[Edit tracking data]

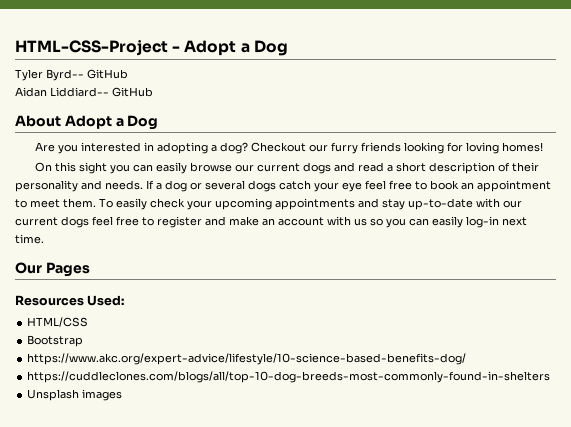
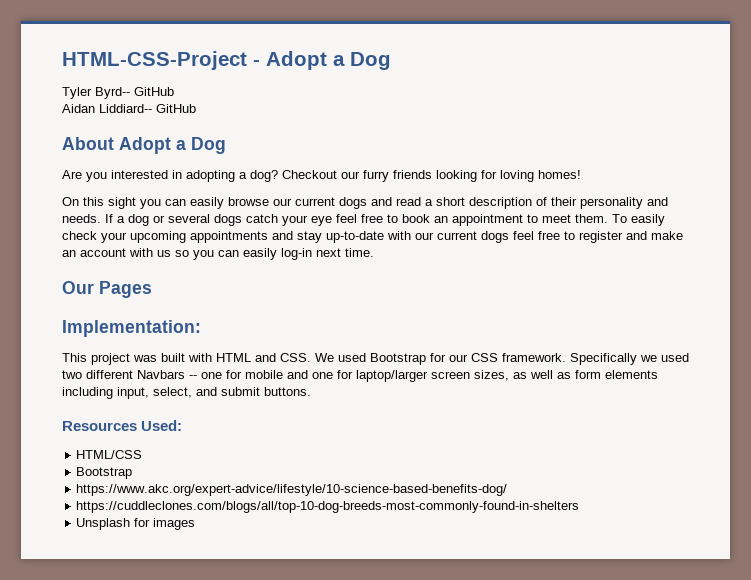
+ Implementation:
+ This project was built with HTML and CSS. We used Bootstrap for our CSS framework. Specifically we used two different Navbars -- one for mobile and one for laptop/larger screen sizes, as well as form elements including input, select, and submit buttons.
- Unsplash images
+ Unsplash for images

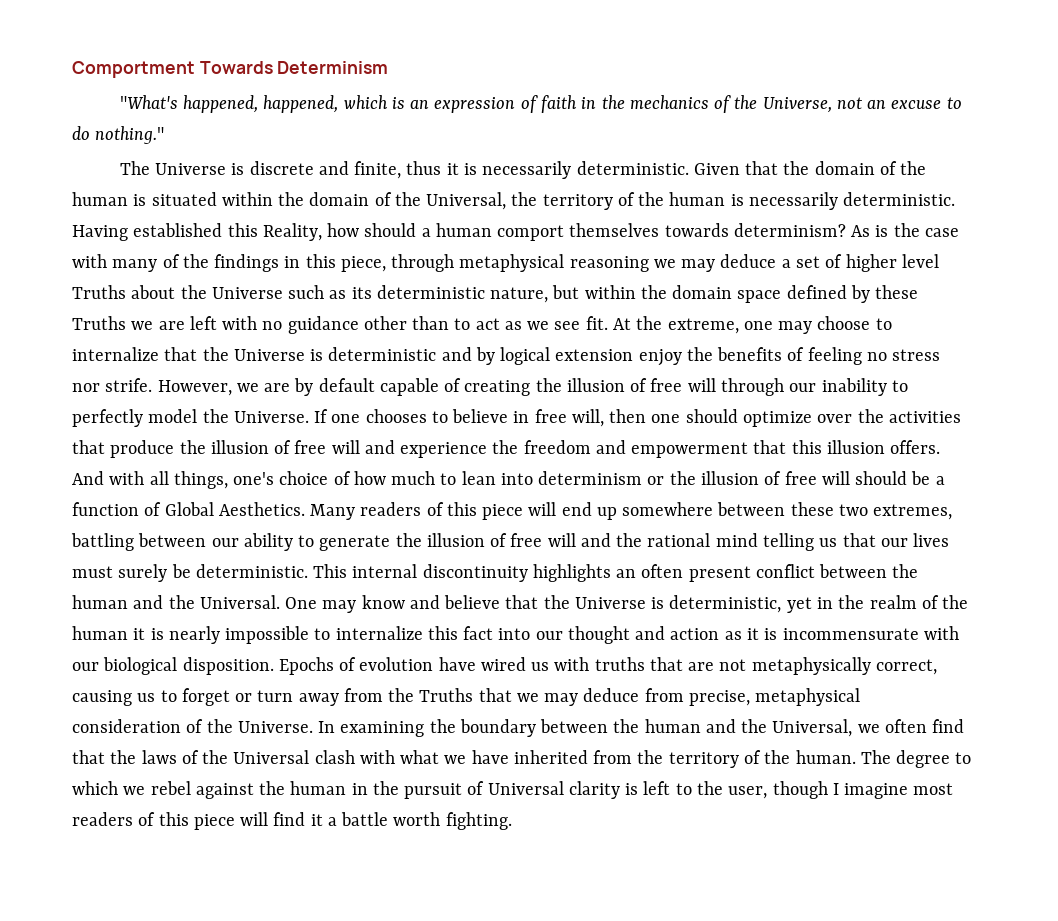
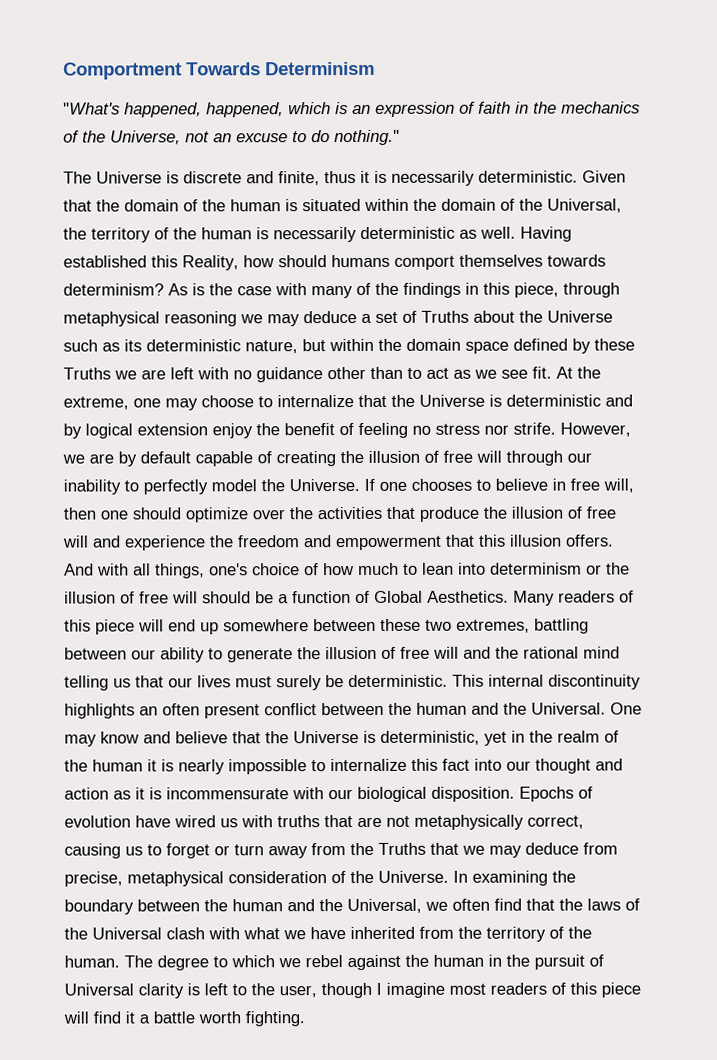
- Given that the domain of the human is situated within the domain of the Universal, the territory of the human is necessarily deterministic.
+ Given that the domain of the human is situated within the domain of the Universal, the territory of the human is necessarily deterministic as well.
- Having established this Reality, how should a human comport themselves towards determinism?
+ Having established this Reality, how should humans comport themselves towards determinism?
- As is the case with many of the findings in this piece, through metaphysical reasoning we may deduce a set of higher level Truths about the Universe such as its deterministic nature, but within the domain space defined by these Truths we are left with no guidance other than to act as we see fit.
+ As is the case with many of the findings in this piece, through metaphysical reasoning we may deduce a set of Truths about the Universe such as its deterministic nature, but within the domain space defined by these Truths we are left with no guidance other than to act as we see fit.
- At the extreme, one may choose to internalize that the Universe is deterministic and by logical extension enjoy the benefits of feeling no stress nor strife.
+ At the extreme, one may choose to internalize that the Universe is deterministic and by logical extension enjoy the benefit of feeling no stress nor strife.

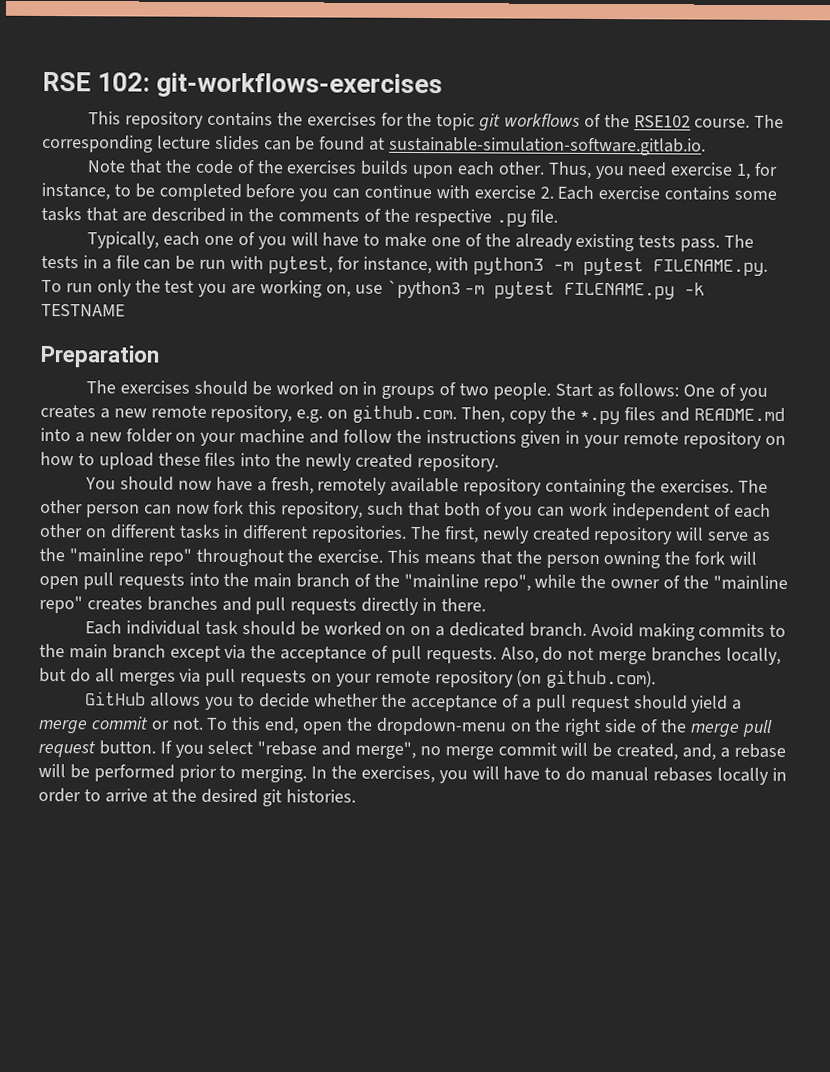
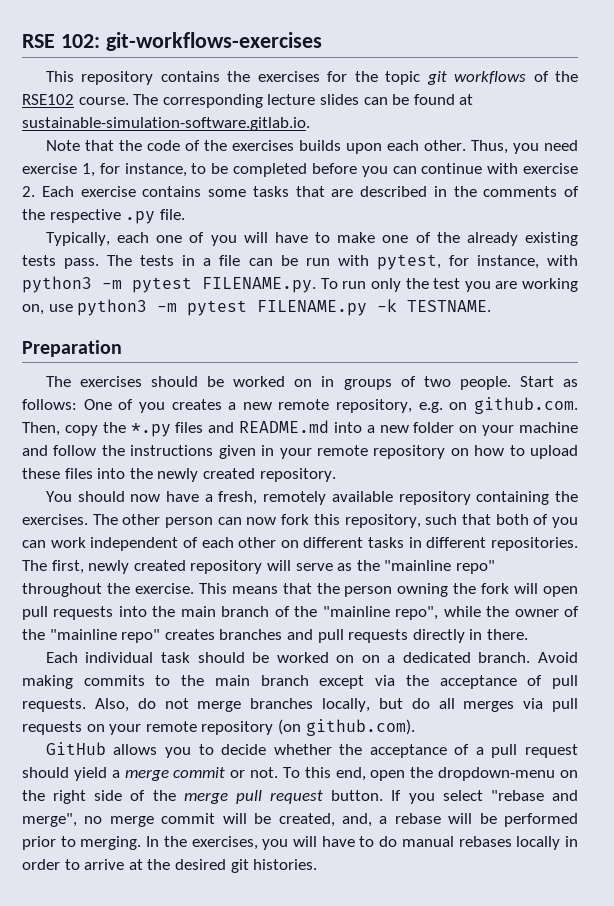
- The tests in a file can be run with pytest, for instance, with python3 -m pytest FILENAME.py. To run only the test you are working on, use `python3 -m pytest FILENAME.py -k TESTNAME
+ The tests in a file can be run with pytest, for instance, with python3 -m pytest FILENAME.py. To run only the test you are working on, use python3 -m pytest FILENAME.py -k TESTNAME.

• _Work item_: Exactly as written, restate all of the data, leaving out the images.

• _Your solution_:
+ Implementation:
+ This project was built with HTML and CSS. We used Bootstrap for our CSS framework. Specifically we used two different Navbars -- one for mobile and one for laptop/larger screen sizes, as well as form elements including input, select, and submit buttons.
- Unsplash images
+ Unsplash for images

- Given that the domain of the human is situated within the domain of the Universal, the territory of the human is necessarily deterministic.
+ Given that the domain of the human is situated within the domain of the Universal, the territory of the human is necessarily deterministic as well.
- Having established this Reality, how should a human comport themselves towards determinism?
+ Having established this Reality, how should humans comport themselves towards determinism?
- As is the case with many of the findings in this piece, through metaphysical reasoning we may deduce a set of higher level Truths about the Universe such as its deterministic nature, but within the domain space defined by these Truths we are left with no guidance other than to act as we see fit.
+ As is the case with many of the findings in this piece, through metaphysical reasoning we may deduce a set of Truths about the Universe such as its deterministic nature, but within the domain space defined by these Truths we are left with no guidance other than to act as we see fit.
- At the extreme, one may choose to internalize that the Universe is deterministic and by logical extension enjoy the benefits of feeling no stress nor strife.
+ At the extreme, one may choose to internalize that the Universe is deterministic and by logical extension enjoy the benefit of feeling no stress nor strife.

- The tests in a file can be run with pytest, for instance, with python3 -m pytest FILENAME.py. To run only the test you are working on, use `python3 -m pytest FILENAME.py -k TESTNAME
+ The tests in a file can be run with pytest, for instance, with python3 -m pytest FILENAME.py. To run only the test you are working on, use python3 -m pytest FILENAME.py -k TESTNAME.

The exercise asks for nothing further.